• _Task brief_: The answer must be only the lines below from the one holding "- Manuall Edit or creation." down to the one holding "- Principal Engineering", ends included, printed exactly; please omit all pictures.

═════ Records for the exercise

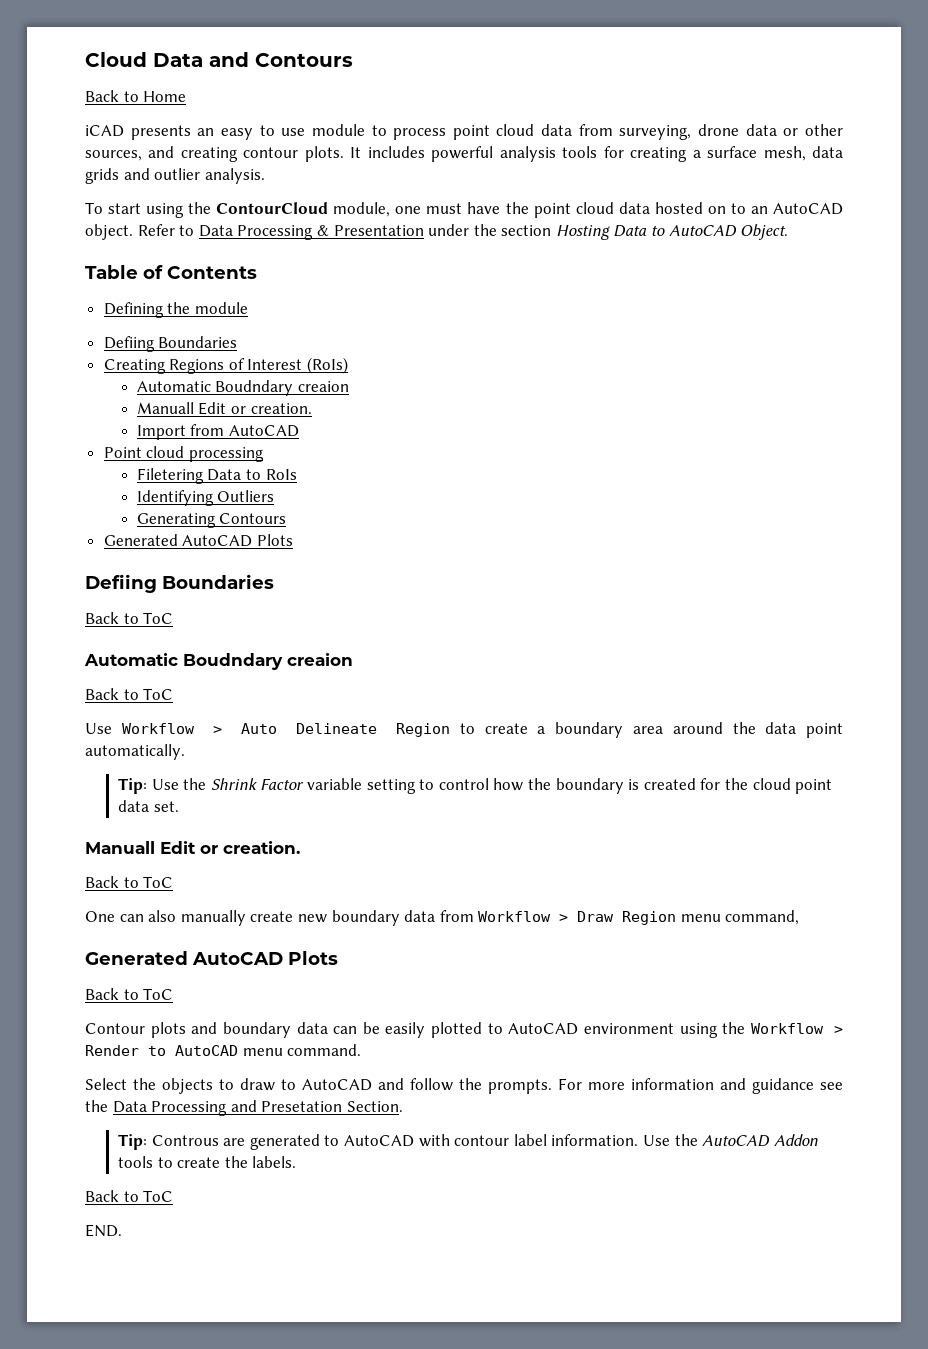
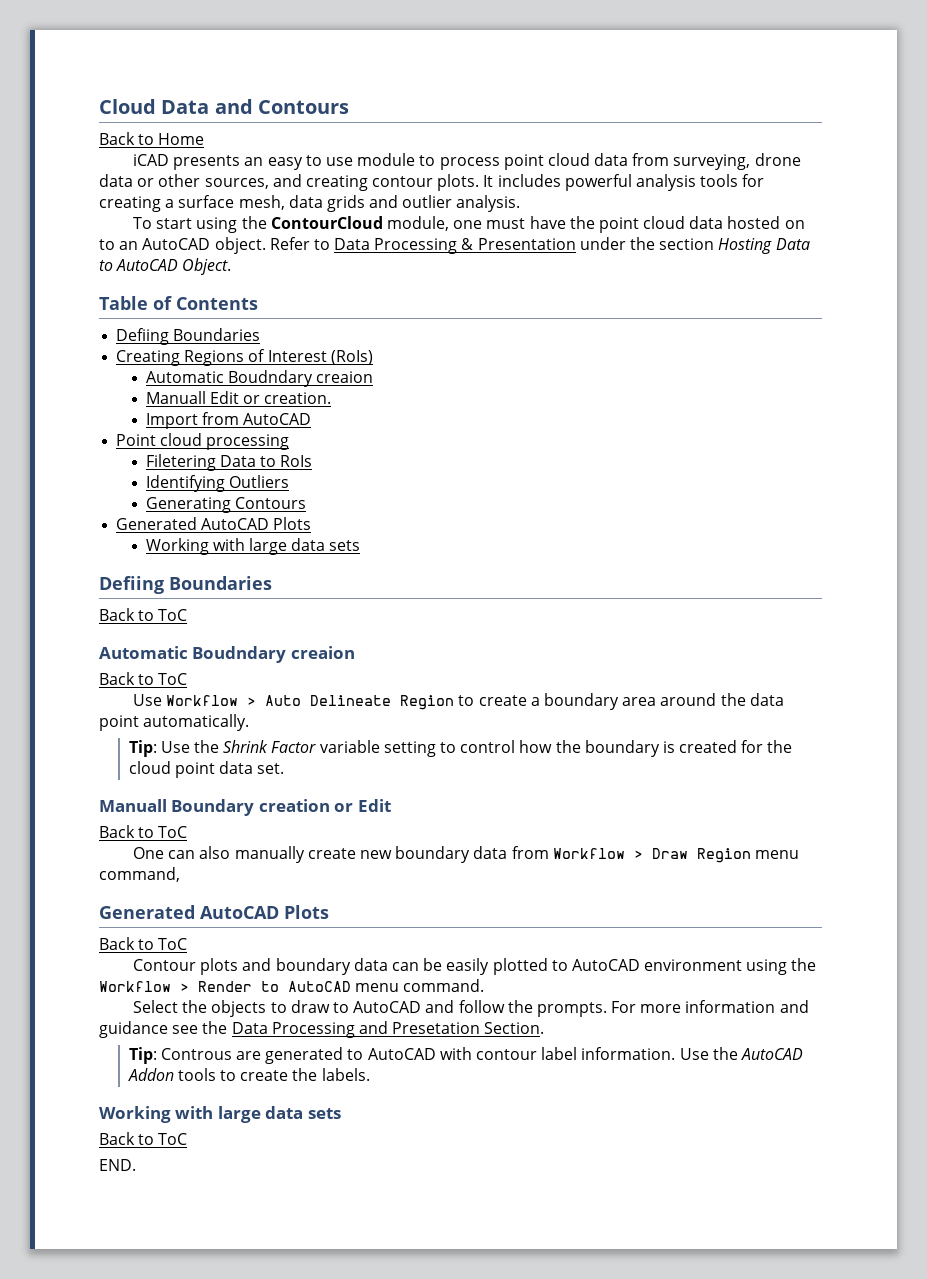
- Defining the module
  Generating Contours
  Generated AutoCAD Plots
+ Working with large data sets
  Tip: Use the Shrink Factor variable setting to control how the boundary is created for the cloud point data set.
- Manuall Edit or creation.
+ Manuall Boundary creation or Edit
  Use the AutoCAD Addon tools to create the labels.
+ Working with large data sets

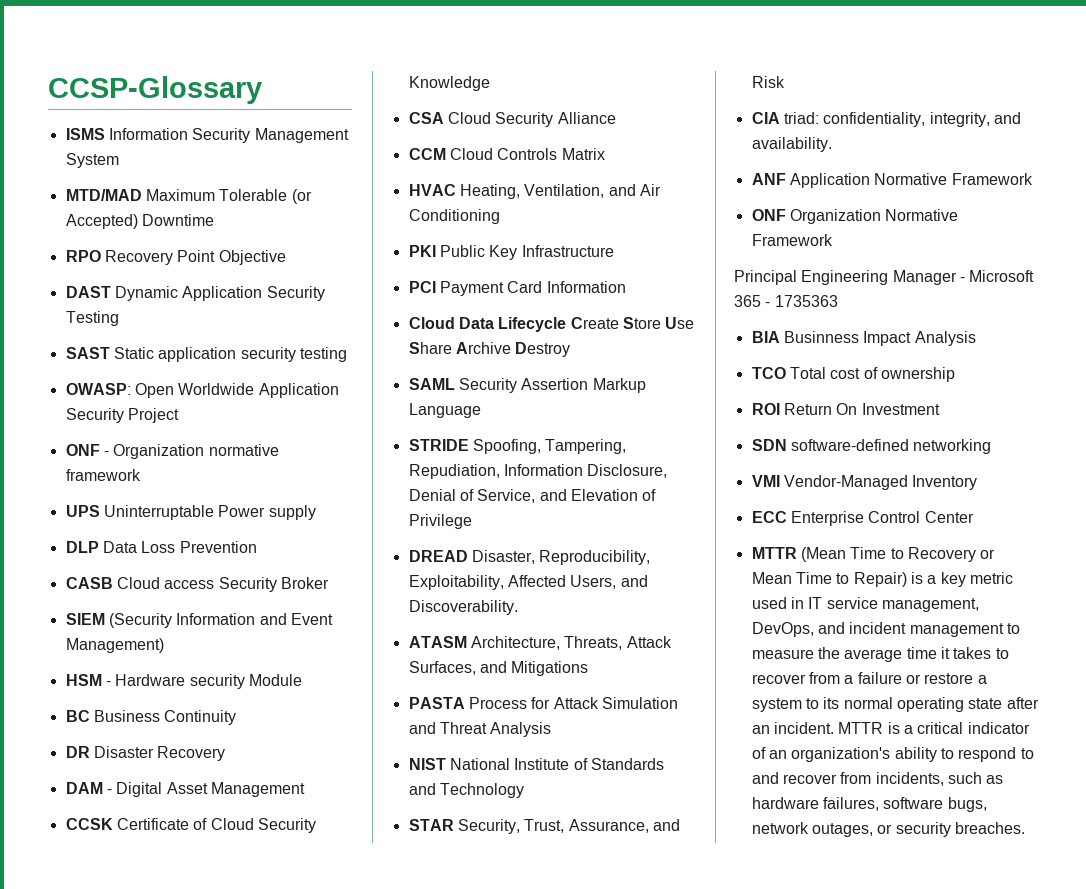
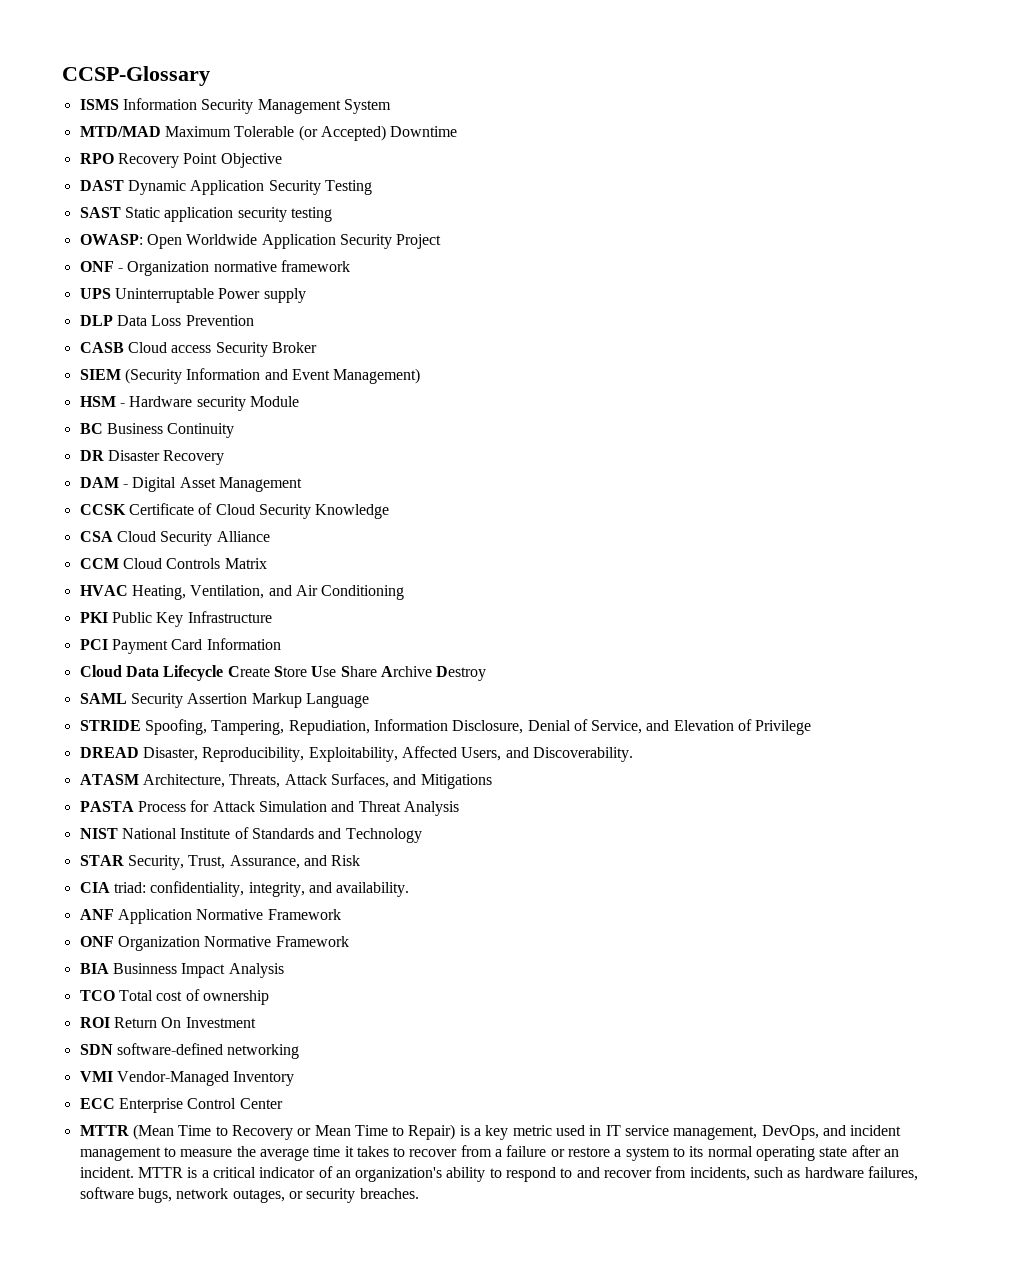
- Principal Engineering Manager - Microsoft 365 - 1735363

══════════
═════ Records for the exercise

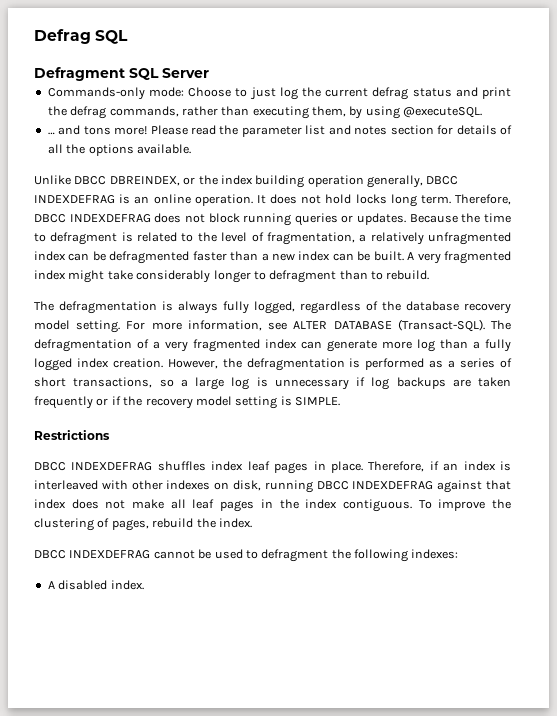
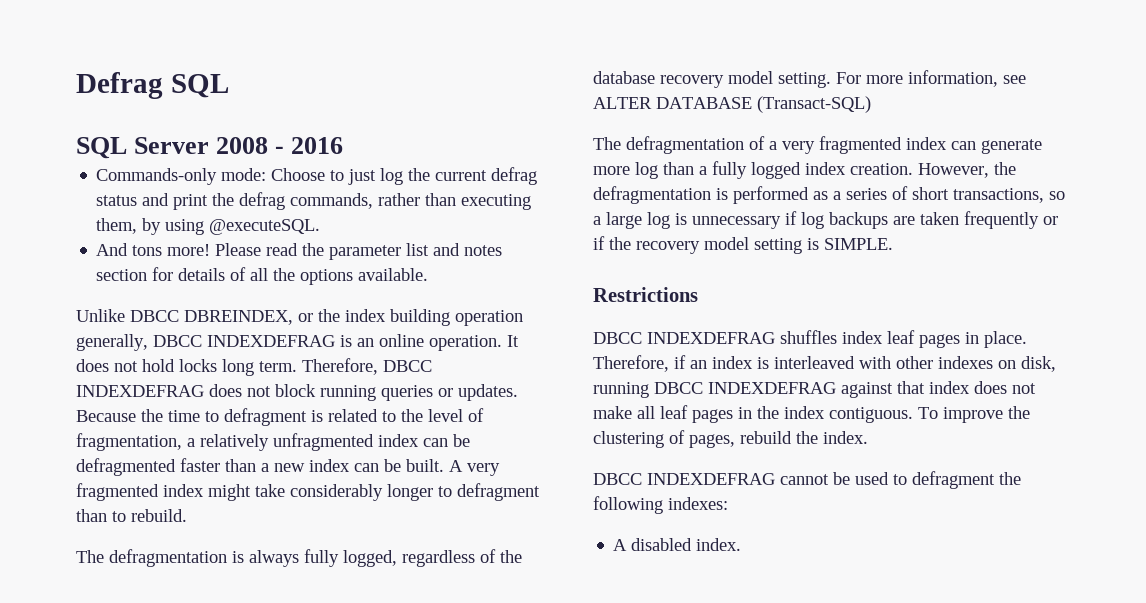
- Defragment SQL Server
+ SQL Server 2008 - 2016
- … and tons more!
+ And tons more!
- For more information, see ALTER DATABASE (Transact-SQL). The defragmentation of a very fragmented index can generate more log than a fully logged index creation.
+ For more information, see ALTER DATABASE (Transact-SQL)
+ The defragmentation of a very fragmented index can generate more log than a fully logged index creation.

══════════

• _Written solution_:
- Manuall Edit or creation.
+ Manuall Boundary creation or Edit
  Use the AutoCAD Addon tools to create the labels.
+ Working with large data sets

- Principal Engineering Manager - Microsoft 365 - 1735363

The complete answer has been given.